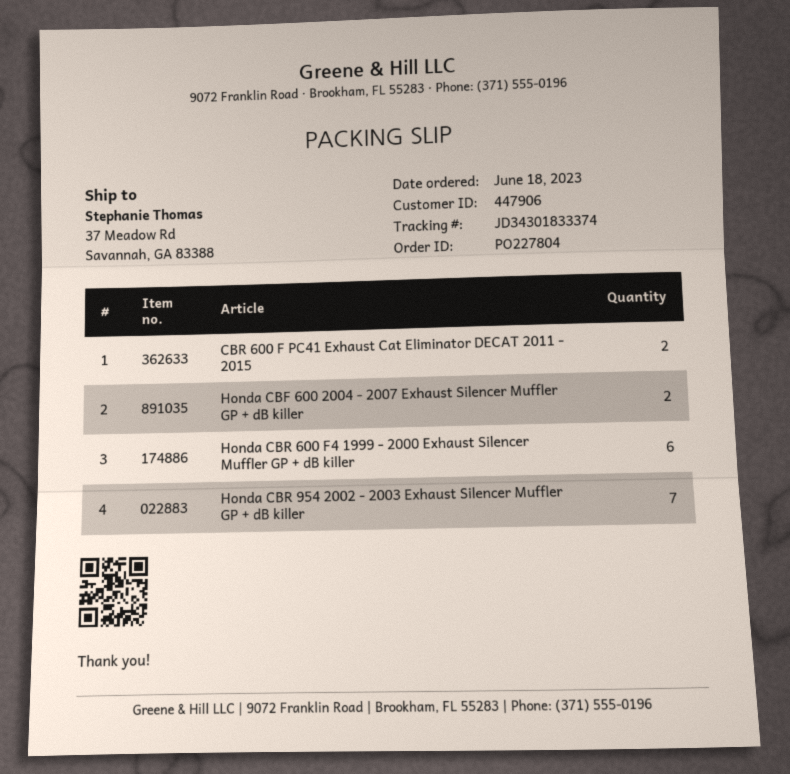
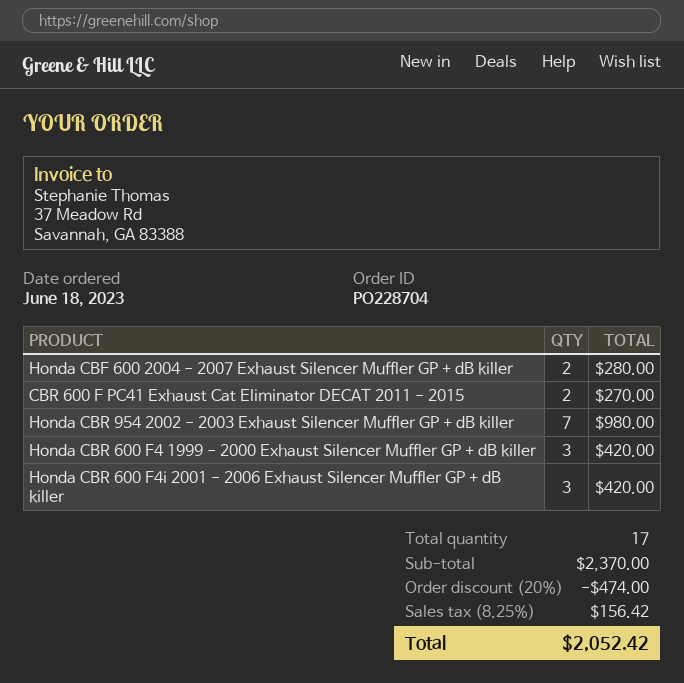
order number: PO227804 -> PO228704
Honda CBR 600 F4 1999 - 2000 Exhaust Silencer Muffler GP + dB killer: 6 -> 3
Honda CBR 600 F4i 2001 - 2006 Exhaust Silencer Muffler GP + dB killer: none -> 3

* * *

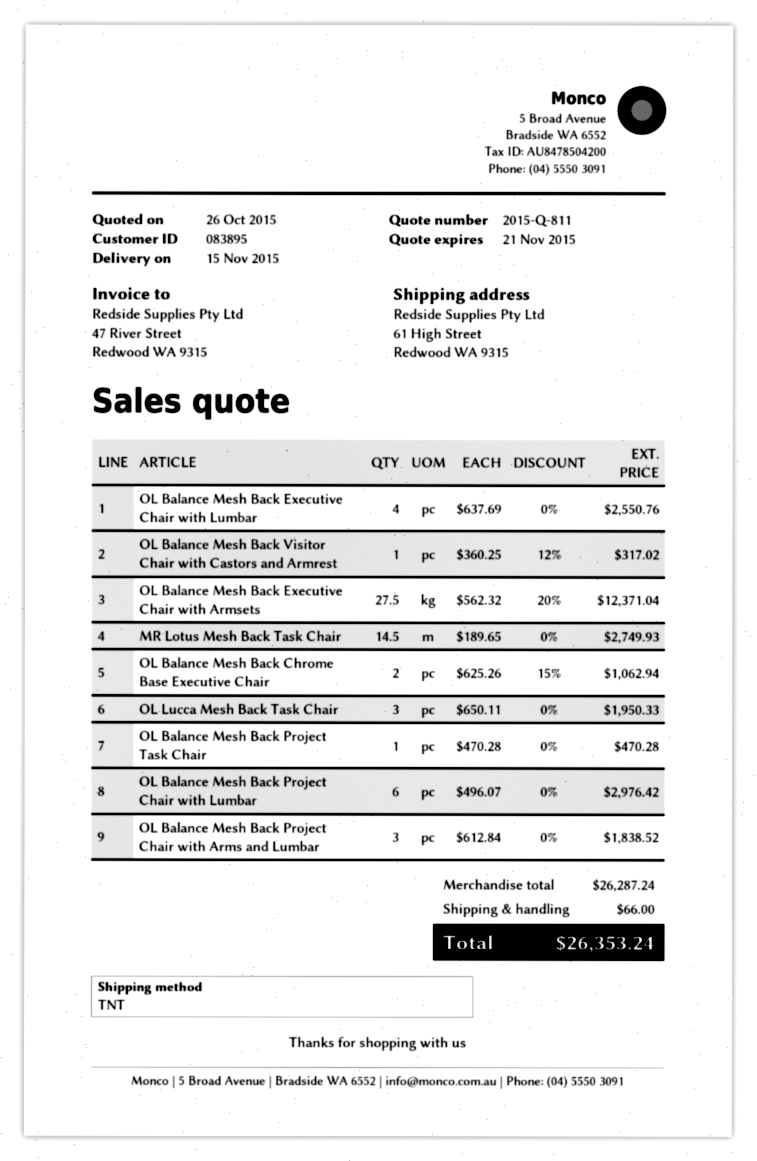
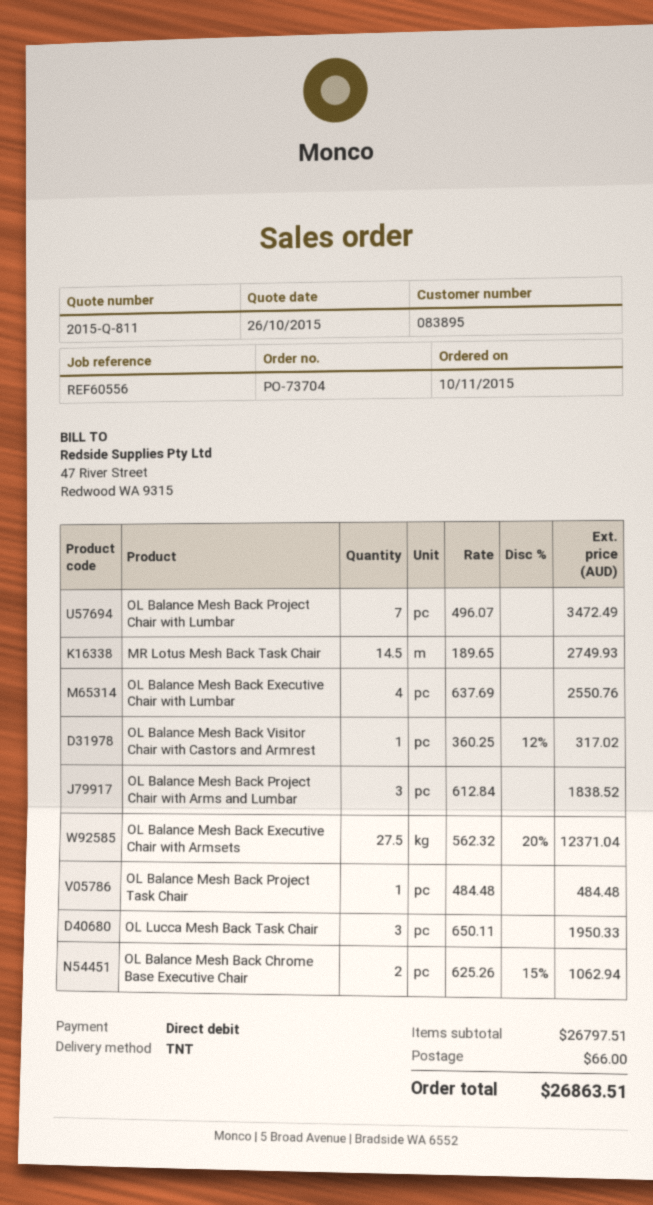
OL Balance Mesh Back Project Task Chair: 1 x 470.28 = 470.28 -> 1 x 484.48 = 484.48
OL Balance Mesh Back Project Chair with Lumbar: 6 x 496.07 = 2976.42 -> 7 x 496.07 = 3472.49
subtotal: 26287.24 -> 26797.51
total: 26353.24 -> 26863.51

==

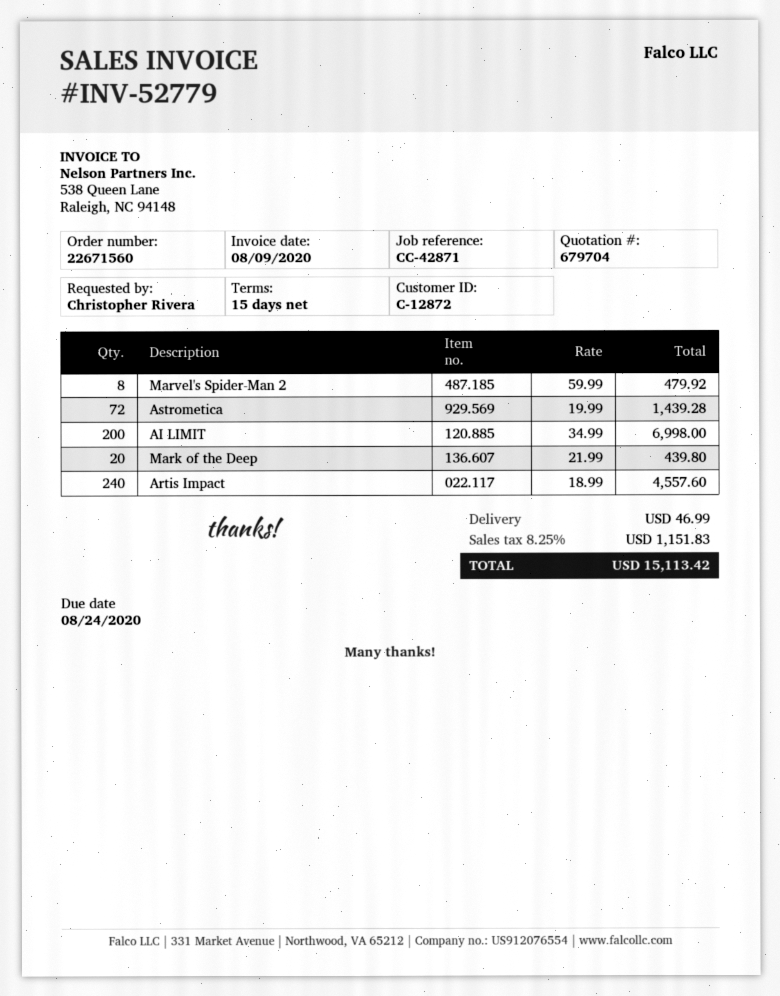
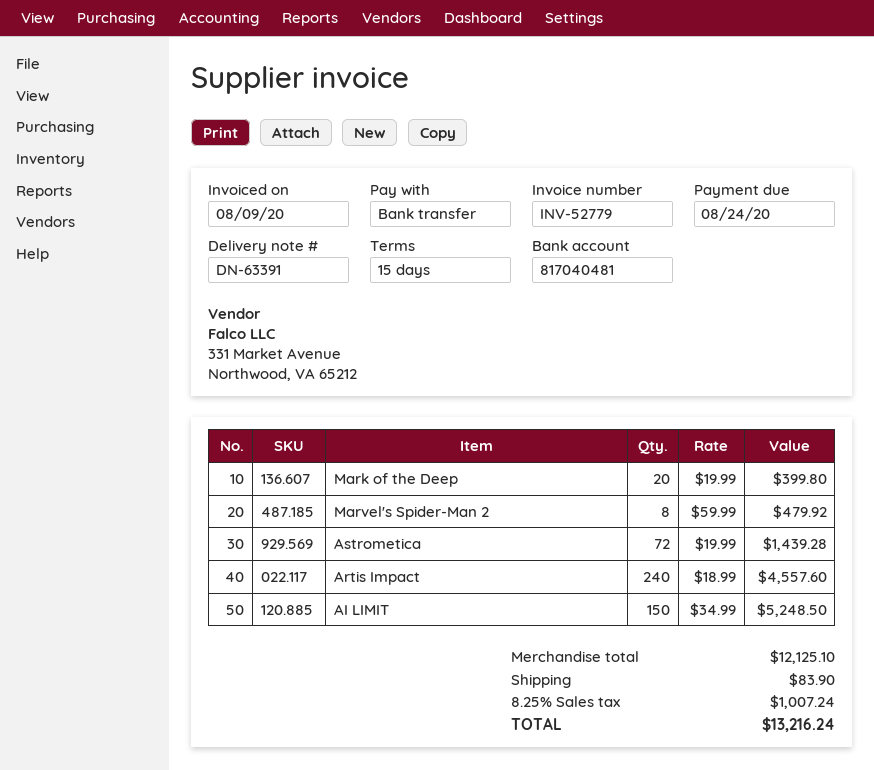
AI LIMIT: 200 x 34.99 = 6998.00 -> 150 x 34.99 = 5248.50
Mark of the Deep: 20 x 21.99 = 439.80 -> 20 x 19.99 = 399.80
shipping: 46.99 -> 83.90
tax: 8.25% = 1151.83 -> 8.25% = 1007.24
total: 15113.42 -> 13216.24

### Task to complete
Of the entries listed above, reproduce only the lines starting at the line containing "subtotal: 26287.24 -> 26797.51" and ending at the line containing "total: 26353.24 -> 26863.51". Include both, exactly as they stand.

### Solution to this task
subtotal: 26287.24 -> 26797.51
total: 26353.24 -> 26863.51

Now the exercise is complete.